Difference listings:

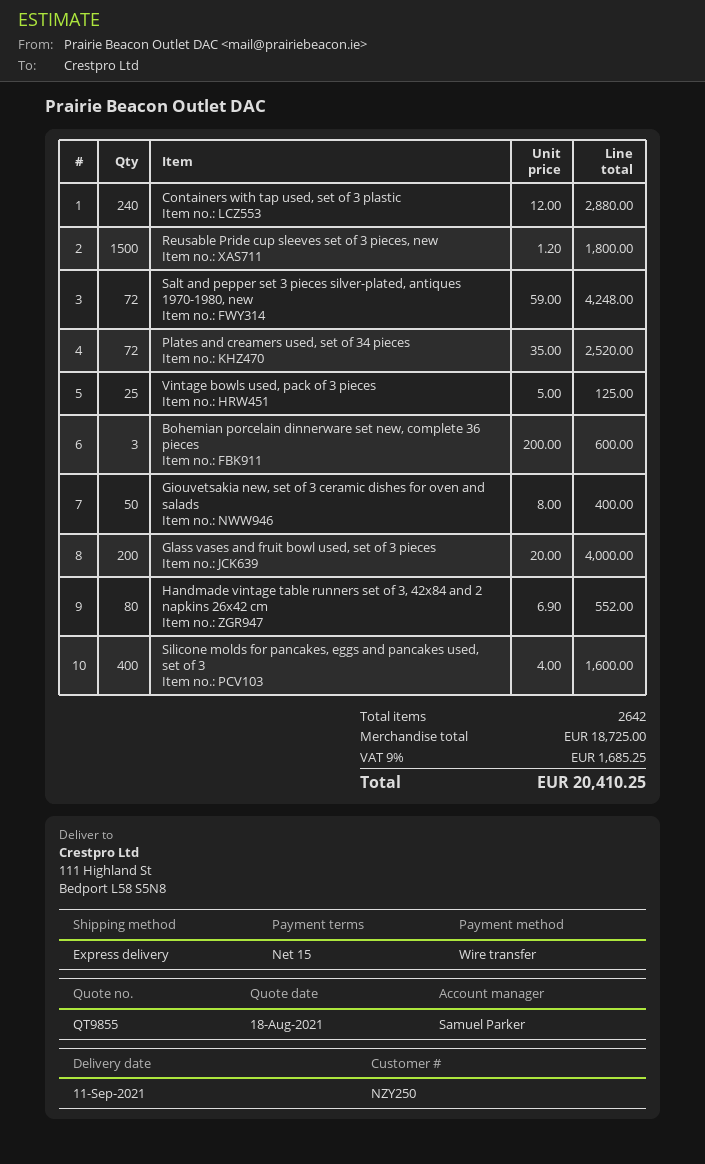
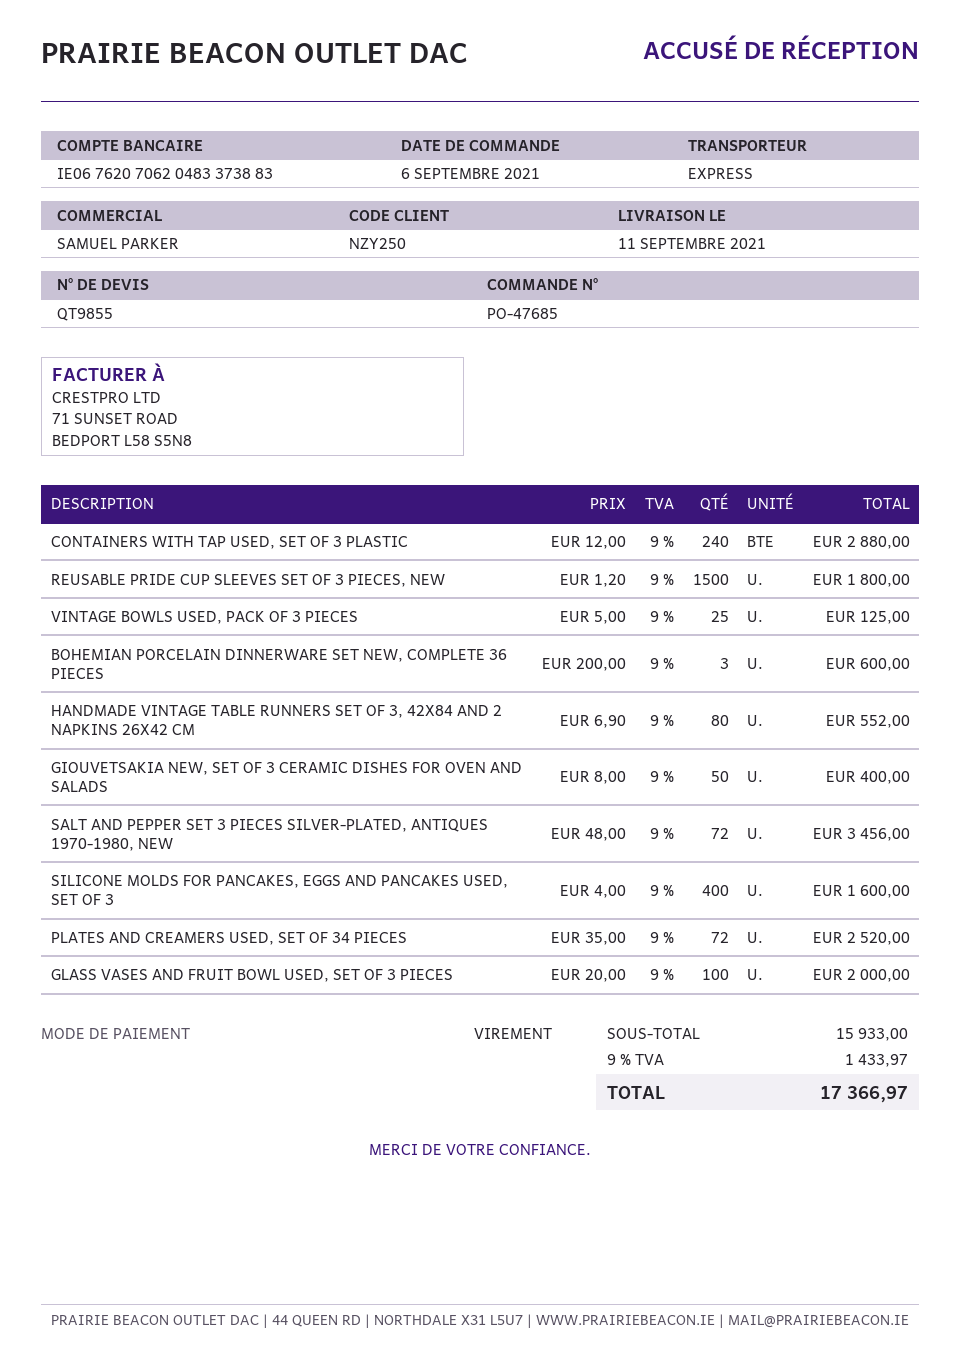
Salt and pepper set 3 pieces silver-plated, antiques 1970-1980, new: 72 x 59.00 = 4248.00 -> 72 x 48.00 = 3456.00
Glass vases and fruit bowl used, set of 3 pieces: 200 x 20.00 = 4000.00 -> 100 x 20.00 = 2000.00
subtotal: 18725.00 -> 15933.00
tax: 9% = 1685.25 -> 9% = 1433.97
total: 20410.25 -> 17366.97

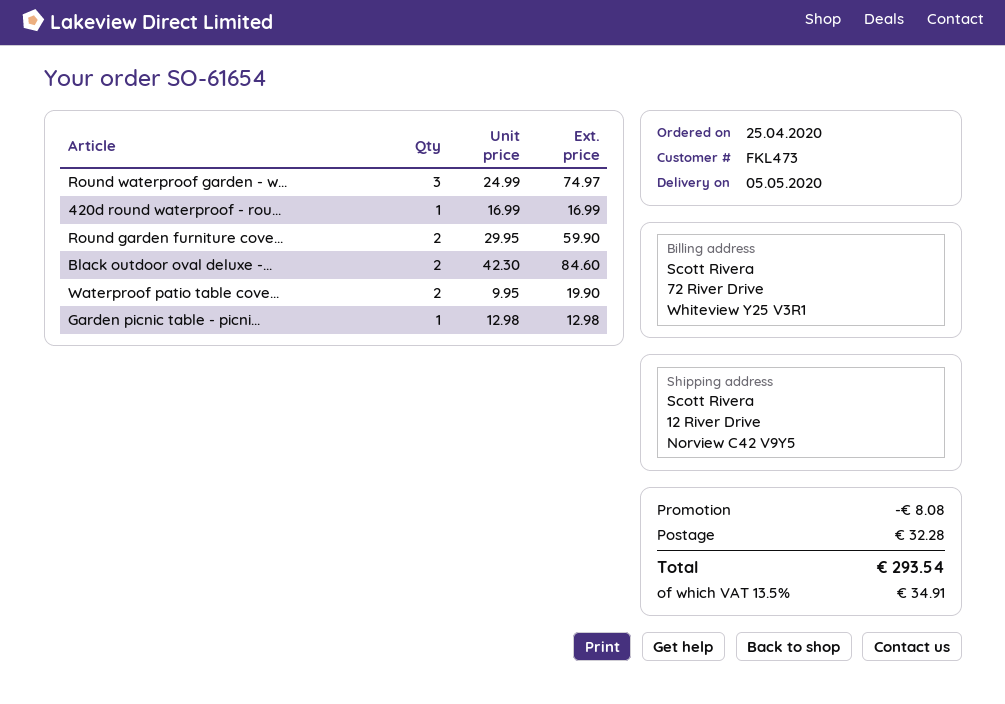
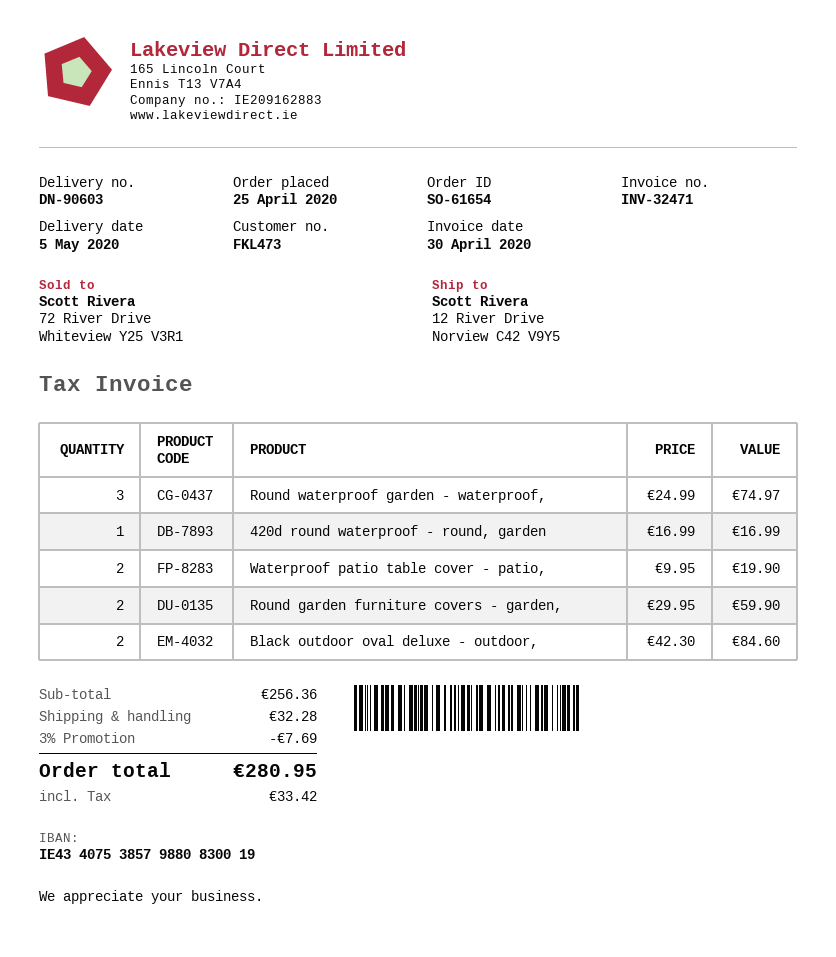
Garden picnic table - picni...: 1 x 12.98 = 12.98 -> none
discount: 8.08 -> 7.69
tax: 34.91 -> 33.42
total: 293.54 -> 280.95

> **EXERCISE GOAL**
Pictures stay out. Repeat only the lines from the beginning of the data through the line that has "Garden picnic table".

> **RESULT OF THIS EXERCISE**
Salt and pepper set 3 pieces silver-plated, antiques 1970-1980, new: 72 x 59.00 = 4248.00 -> 72 x 48.00 = 3456.00
Glass vases and fruit bowl used, set of 3 pieces: 200 x 20.00 = 4000.00 -> 100 x 20.00 = 2000.00
subtotal: 18725.00 -> 15933.00
tax: 9% = 1685.25 -> 9% = 1433.97
total: 20410.25 -> 17366.97

Garden picnic table - picni...: 1 x 12.98 = 12.98 -> none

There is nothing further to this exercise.